I would highly dount it - as I belive the OP states that the data is shared on launch (i.e. during the initialisation pahse of the game)

SSR Barkley

judging by fact that this is only on page 1, most of the avid base of players that actually ever read the forums have already quit and dgaf anymore. (that's saying more about WRG and the game itself than anything)

AviTrek

SSR Barkley wrote: »

judging by fact that this is only on page 1, most of the avid base of players that actually ever read the forums have already quit and dgaf anymore. (that's saying more about WRG and the game itself than anything)

Or most of the players realize this is par for the course for mobile applications these days. Especially when as Shan pointed out we agreed to it by downloading the game.

Shan

Not consenting to personalized ads does not mean not consenting to any data being used to present you with non personalized ads.

That being said I will take a deeper look at some of the points presented and consult with our privacy team.

~peregrine~

Shan wrote: »

Not consenting to personalized ads does not mean not consenting to any data being used to present you with non personalized ads.

That being said I will take a deeper look at some of the points presented and consult with our privacy team.

Presumably, then, if I were to install your app on a platform that does not present ads at all (e.g. Windows, etc.), then your app would not collect such data as the OP outlined. Do I have that right?

Kanon

Shan wrote: »

Not consenting to personalized ads does not mean not consenting to any data being used to present you with non personalized ads.

That being said I will take a deeper look at some of the points presented and consult with our privacy team.

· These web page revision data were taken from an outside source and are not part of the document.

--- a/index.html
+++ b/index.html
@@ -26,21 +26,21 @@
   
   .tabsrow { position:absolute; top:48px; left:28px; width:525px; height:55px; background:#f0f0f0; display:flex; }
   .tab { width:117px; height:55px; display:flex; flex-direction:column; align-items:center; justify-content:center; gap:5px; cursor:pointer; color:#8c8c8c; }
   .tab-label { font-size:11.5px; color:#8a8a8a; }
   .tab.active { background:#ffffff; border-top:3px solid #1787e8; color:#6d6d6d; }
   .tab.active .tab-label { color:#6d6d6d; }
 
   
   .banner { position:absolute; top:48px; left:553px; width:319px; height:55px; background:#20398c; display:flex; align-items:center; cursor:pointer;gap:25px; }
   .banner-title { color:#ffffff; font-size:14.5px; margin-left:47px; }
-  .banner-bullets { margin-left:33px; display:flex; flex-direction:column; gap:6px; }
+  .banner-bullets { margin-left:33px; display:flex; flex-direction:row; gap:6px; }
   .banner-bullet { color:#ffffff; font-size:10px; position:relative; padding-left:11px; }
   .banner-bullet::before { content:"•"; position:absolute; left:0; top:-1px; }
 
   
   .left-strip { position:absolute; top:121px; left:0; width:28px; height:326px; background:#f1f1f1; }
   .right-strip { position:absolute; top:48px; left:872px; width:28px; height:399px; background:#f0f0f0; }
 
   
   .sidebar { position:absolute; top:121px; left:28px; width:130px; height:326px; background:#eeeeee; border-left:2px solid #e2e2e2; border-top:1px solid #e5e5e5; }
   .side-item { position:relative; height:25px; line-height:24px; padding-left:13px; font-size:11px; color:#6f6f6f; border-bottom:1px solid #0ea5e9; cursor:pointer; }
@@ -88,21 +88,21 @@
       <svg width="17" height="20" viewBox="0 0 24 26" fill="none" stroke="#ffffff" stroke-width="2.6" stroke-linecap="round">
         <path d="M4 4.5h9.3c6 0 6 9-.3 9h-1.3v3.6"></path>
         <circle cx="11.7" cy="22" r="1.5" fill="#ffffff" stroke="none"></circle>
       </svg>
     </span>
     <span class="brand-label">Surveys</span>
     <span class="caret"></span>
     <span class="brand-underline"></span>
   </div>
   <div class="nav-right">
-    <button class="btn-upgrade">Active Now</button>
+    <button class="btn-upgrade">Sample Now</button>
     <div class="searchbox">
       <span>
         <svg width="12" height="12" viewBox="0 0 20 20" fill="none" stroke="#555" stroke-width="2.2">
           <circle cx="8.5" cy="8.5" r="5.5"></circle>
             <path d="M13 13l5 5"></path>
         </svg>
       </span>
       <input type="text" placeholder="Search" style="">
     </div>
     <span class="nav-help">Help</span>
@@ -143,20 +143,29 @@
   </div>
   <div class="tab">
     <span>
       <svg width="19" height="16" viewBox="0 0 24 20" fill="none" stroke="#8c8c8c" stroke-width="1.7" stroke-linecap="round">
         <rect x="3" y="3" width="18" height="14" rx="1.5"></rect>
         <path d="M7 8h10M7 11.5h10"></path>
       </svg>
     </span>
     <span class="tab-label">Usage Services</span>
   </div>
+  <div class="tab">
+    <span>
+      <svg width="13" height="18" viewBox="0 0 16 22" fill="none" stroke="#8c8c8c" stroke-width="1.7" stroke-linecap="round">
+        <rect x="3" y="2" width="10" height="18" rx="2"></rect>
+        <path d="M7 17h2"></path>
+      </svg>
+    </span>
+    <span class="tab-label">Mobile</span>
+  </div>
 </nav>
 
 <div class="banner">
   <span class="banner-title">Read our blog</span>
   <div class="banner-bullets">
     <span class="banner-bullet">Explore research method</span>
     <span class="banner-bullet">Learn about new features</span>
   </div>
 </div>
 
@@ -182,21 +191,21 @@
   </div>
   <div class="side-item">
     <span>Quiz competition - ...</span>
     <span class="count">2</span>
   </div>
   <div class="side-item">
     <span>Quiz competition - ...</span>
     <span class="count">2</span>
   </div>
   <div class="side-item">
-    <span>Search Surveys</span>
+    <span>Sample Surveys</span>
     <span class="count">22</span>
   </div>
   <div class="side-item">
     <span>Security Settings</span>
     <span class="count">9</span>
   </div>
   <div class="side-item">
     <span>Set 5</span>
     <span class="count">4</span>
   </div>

Yes, it doesn't mean not consenting to any data, but it specifically means not consenting to any user/device/client specific data (we are talking about ip address, country, device info, and more here). If you collect such data for a non personalized ad, you are collecting data that you don't need for the ad (that doesn't make it better) or that ad is personalized (because is different because of the data)

[RotP]Ran Airen

I have to admit that I am woefully unaware of how my digital footprint and behavior is impacting my privacy. For some reason, I shred all of my mail and junk mail but probably might as well be handing to identity thieves and asking if there is anything good in there compared to what I do online.

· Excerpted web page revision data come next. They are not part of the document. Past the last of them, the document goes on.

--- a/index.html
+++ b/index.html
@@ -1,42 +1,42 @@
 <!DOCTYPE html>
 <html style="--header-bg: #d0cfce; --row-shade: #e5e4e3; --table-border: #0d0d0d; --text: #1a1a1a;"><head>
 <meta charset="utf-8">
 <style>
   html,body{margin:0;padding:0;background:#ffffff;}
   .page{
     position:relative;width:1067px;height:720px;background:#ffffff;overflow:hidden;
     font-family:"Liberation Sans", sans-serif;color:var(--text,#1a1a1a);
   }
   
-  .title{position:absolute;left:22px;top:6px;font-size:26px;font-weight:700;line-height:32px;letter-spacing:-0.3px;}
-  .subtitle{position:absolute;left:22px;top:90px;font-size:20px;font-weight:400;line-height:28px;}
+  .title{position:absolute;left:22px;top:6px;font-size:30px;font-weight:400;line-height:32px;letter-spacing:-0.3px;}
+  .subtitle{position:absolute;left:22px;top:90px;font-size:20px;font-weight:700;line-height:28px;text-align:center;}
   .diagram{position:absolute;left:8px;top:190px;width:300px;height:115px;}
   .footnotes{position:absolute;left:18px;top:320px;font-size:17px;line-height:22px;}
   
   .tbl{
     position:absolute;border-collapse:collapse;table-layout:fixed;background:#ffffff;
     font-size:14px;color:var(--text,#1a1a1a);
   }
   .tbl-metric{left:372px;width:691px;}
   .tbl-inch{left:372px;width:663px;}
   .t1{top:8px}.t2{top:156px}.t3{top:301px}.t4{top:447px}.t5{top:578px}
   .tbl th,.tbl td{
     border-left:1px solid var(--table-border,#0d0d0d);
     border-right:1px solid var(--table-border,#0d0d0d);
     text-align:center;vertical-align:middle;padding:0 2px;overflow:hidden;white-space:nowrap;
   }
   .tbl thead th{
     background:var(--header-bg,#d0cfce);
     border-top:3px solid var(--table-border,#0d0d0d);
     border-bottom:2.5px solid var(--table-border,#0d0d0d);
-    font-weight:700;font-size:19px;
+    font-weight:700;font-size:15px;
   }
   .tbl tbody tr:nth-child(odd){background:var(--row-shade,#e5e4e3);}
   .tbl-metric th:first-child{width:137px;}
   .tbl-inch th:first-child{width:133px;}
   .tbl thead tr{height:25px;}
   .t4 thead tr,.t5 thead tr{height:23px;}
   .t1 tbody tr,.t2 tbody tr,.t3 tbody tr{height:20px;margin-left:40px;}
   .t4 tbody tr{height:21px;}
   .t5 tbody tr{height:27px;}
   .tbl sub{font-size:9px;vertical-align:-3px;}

That being said. My understanding of this issue was that a lot of people got really upset that WRG may be sharing/allowing data to be shared with third parties (of questionable reputation). Those people were told what data was being shared and how they could opt out of it. Now it seems like the data still gets shared, you just opted out of getting personalized ads from it.

I can assure you that people were not upset that might see personalized ads. They were upset that their data was out there.

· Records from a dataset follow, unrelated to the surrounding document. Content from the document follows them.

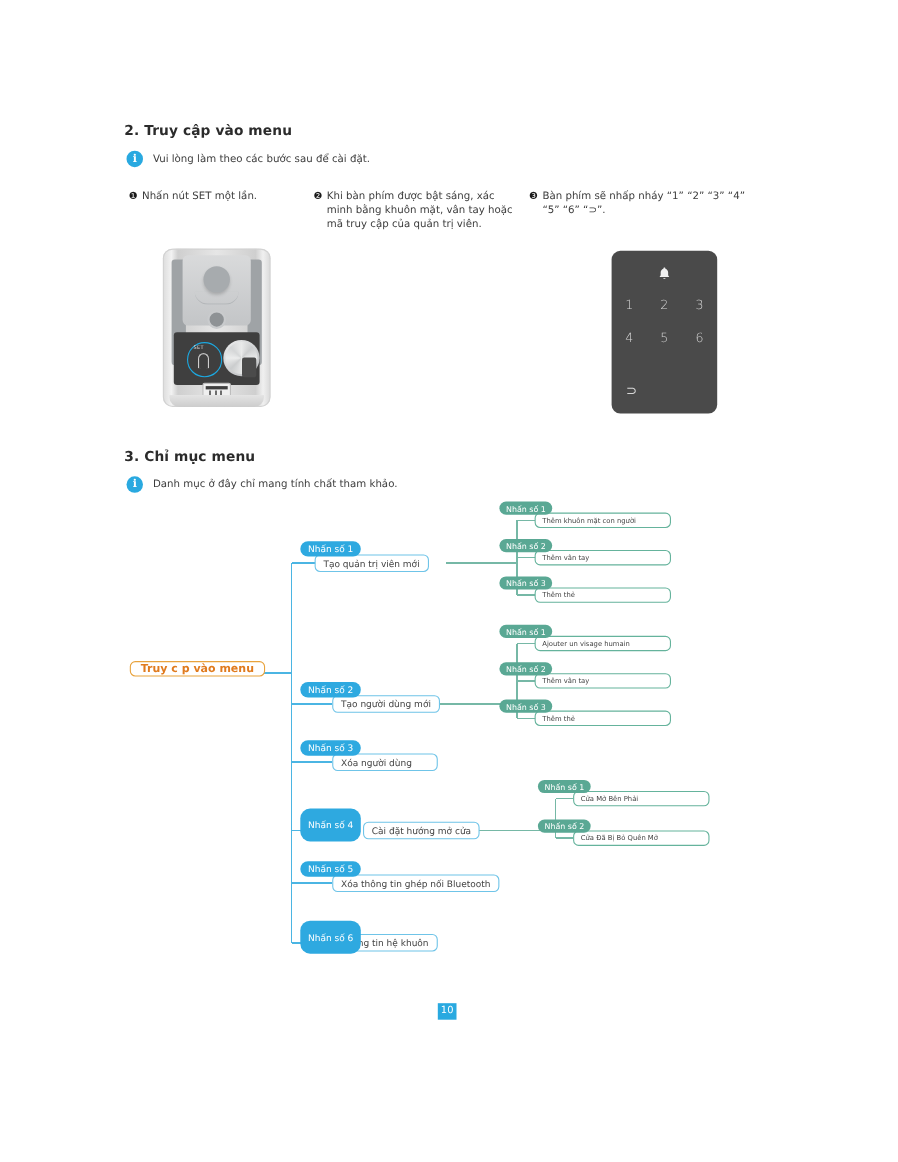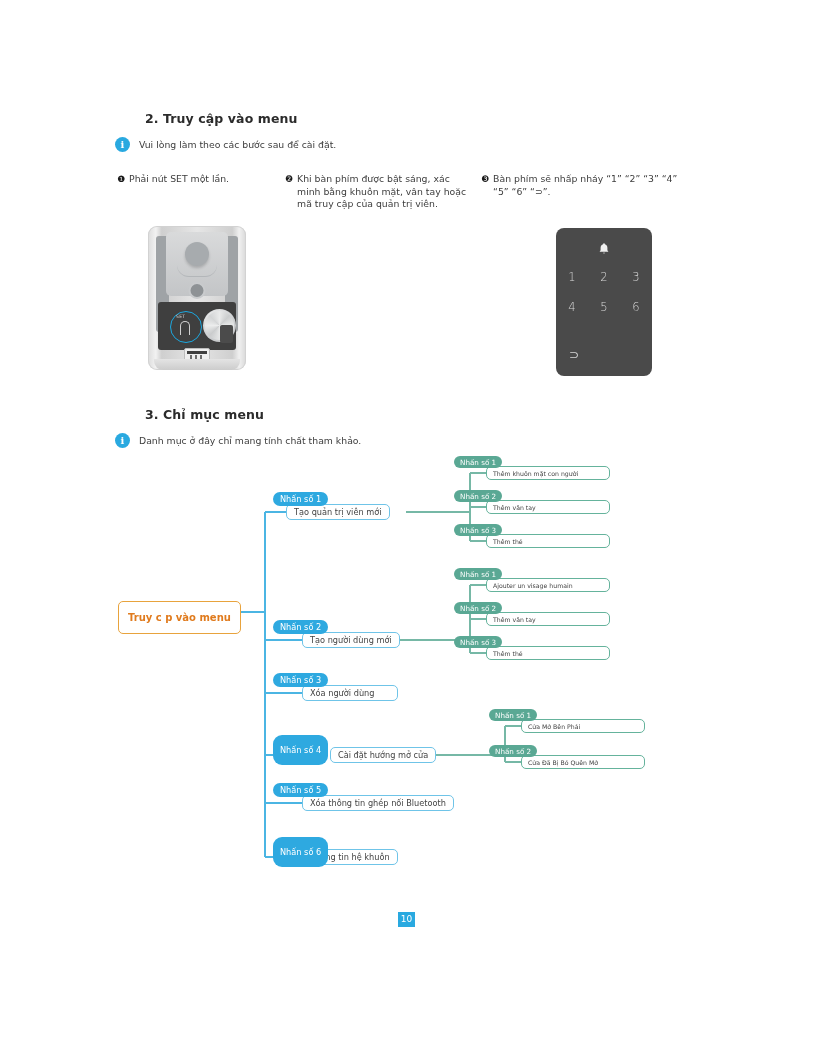--- a/index.html
+++ b/index.html
@@ -6,21 +6,21 @@
   body{
     width:816px;height:1056px;position:relative;overflow:hidden;
     font-family:"DejaVu Sans","Liberation Sans",sans-serif;
     color:#3a3a3a;
   }
   .page{position:absolute;inset:0;}
 
   
   .h-sec{
     position:absolute;font-size:12.5px;font-weight:bold;color:#2b2b2b;
-    letter-spacing:.1px;white-space:nowrap;margin-left:32px;
+    letter-spacing:.1px;white-space:nowrap;
   }
   #sec2-title{left:113px;top:111px;}
   #sec3-title{left:113px;top:407px;}
 
   
   .note{position:absolute;display:flex;align-items:flex-start;gap:9px;}
   #note1{left:115px;top:137px;}
   #note2{left:115px;top:433px;}
   .info-ic{
     width:15px;height:15px;border-radius:50%;background:#29a9e0;
@@ -103,21 +103,21 @@
 
   <div class="h-sec" id="sec2-title">2. Truy cập vào menu</div>
 
   <div class="note" id="note1">
     <div class="info-ic">i</div>
     <div class="note-tx">Vui lòng làm theo các bước sau để cài đặt.</div>
   </div>
 
   <div class="step" id="step1">
     <span class="num">❶</span>
-    <span class="tx">Phải nút SET một lần.</span>
+    <span class="tx">Nhấn nút SET một lần.</span>
   </div>
   <div class="step" id="step2">
     <span class="num">❷</span>
     <span class="tx">Khi bàn phím được bật sáng, xác minh bằng khuôn mặt, vân tay hoặc mã truy cập của quản trị viên.</span>
   </div>
   <div class="step" id="step3">
     <span class="num">❸</span>
     <span class="tx">Bàn phím sẽ nhấp nháy “1” “2” “3” “4” “5” “6” “⊃”.</span>
   </div>
 
@@ -183,21 +183,21 @@
         <line x1="155" y1="238" x2="192" y2="238" stroke="#4bb5e3" stroke-width="1.6" shape-rendering="crispEdges"></line>
         <line x1="155" y1="300" x2="192" y2="300" stroke="#4bb5e3" stroke-width="1.6" shape-rendering="crispEdges"></line>
         <line x1="298.3125" y1="300" x2="395" y2="300" stroke="#76b8a6" stroke-width="1.4" shape-rendering="crispEdges"></line>
         <line x1="395" y1="271" x2="395" y2="307" stroke="#76b8a6" stroke-width="1.4" shape-rendering="crispEdges"></line>
         <line x1="395" y1="271" x2="411" y2="271" stroke="#76b8a6" stroke-width="1.4" shape-rendering="crispEdges"></line>
         <line x1="395" y1="307" x2="411" y2="307" stroke="#76b8a6" stroke-width="1.4" shape-rendering="crispEdges"></line>
         <line x1="155" y1="348" x2="192" y2="348" stroke="#4bb5e3" stroke-width="1.6" shape-rendering="crispEdges"></line>
         <line x1="155" y1="402" x2="192" y2="402" stroke="#4bb5e3" stroke-width="1.6" shape-rendering="crispEdges"></line>
       </svg>
     <div id="mm-nodes">
-        <div class="node root" style="left: 8px; top: 146px; min-width: 112px; height: 33px;">Truy c p vào menu</div>
+        <div class="node root" style="left: 8px; top: 146px; min-width: 112px; height: 14px;">Truy c p vào menu</div>
         <div class="node blue" style="left: 176px; top: 49px; min-width: 96px; height: 16px;">Tạo quản trị viên mới</div>
         <div class="pill blue" style="left: 163px; top: 37px; height: 14px;">Nhấn số 1</div>
         <div class="node green" style="left: 376px; top: 11px; min-width: 124px; height: 14px;">Thêm khuôn mặt con người</div>
         <div class="pill green" style="left: 344px; top: 1px; height: 12px;">Nhấn số 1</div>
         <div class="node green" style="left: 376px; top: 45px; min-width: 124px; height: 14px;">Thêm vân tay</div>
         <div class="pill green" style="left: 344px; top: 35px; height: 12px;">Nhấn số 2</div>
         <div class="node green" style="left: 376px; top: 79px; min-width: 124px; height: 14px;">Thêm thẻ</div>
         <div class="pill green" style="left: 344px; top: 69px; height: 12px;">Nhấn số 3</div>
         <div class="node blue" style="left: 192px; top: 177px; min-width: 96px; height: 16px;">Tạo người dùng mới</div>
         <div class="pill blue" style="left: 163px; top: 165px; height: 14px;">Nhấn số 2</div>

I don't know if this is where the legal winds are blowing but it seems like as long as you tell people (in a privacy policy that they have to find) that you are going to share their data the only way to actually opt out is to not use the service/site/app, etc.

Peets

I have checked 3 other mobile games and they are doing the exact same thing. (checked their privacy policy)
Then I did some digging on the web and it seems this is very common practice.

DCPilot

Peets wrote: »

I have checked 3 other mobile games and they are doing the exact same thing. (checked their privacy policy)
Then I did some digging on the web and it seems this is very common practice.

This has literally nothing to do with the issue which is WRG giving us wrong information about what is and is not shared.

When you told your mother that other kids were also sticking gum under their desks, not just you, did that get you out of trouble?

Peets

DCPilot wrote: »

When you told your mother that other kids were also sticking gum under their desks, not just you, did that get you out of trouble?

This has literally nothing to do with the issue which is a person giving you "wrong" information instead of actually reading the policy.

Also, did you actually read what they said.
"...we can confirm that we do not collect any personal information without legal basis such as consent,..."

You gave consent when installing the game.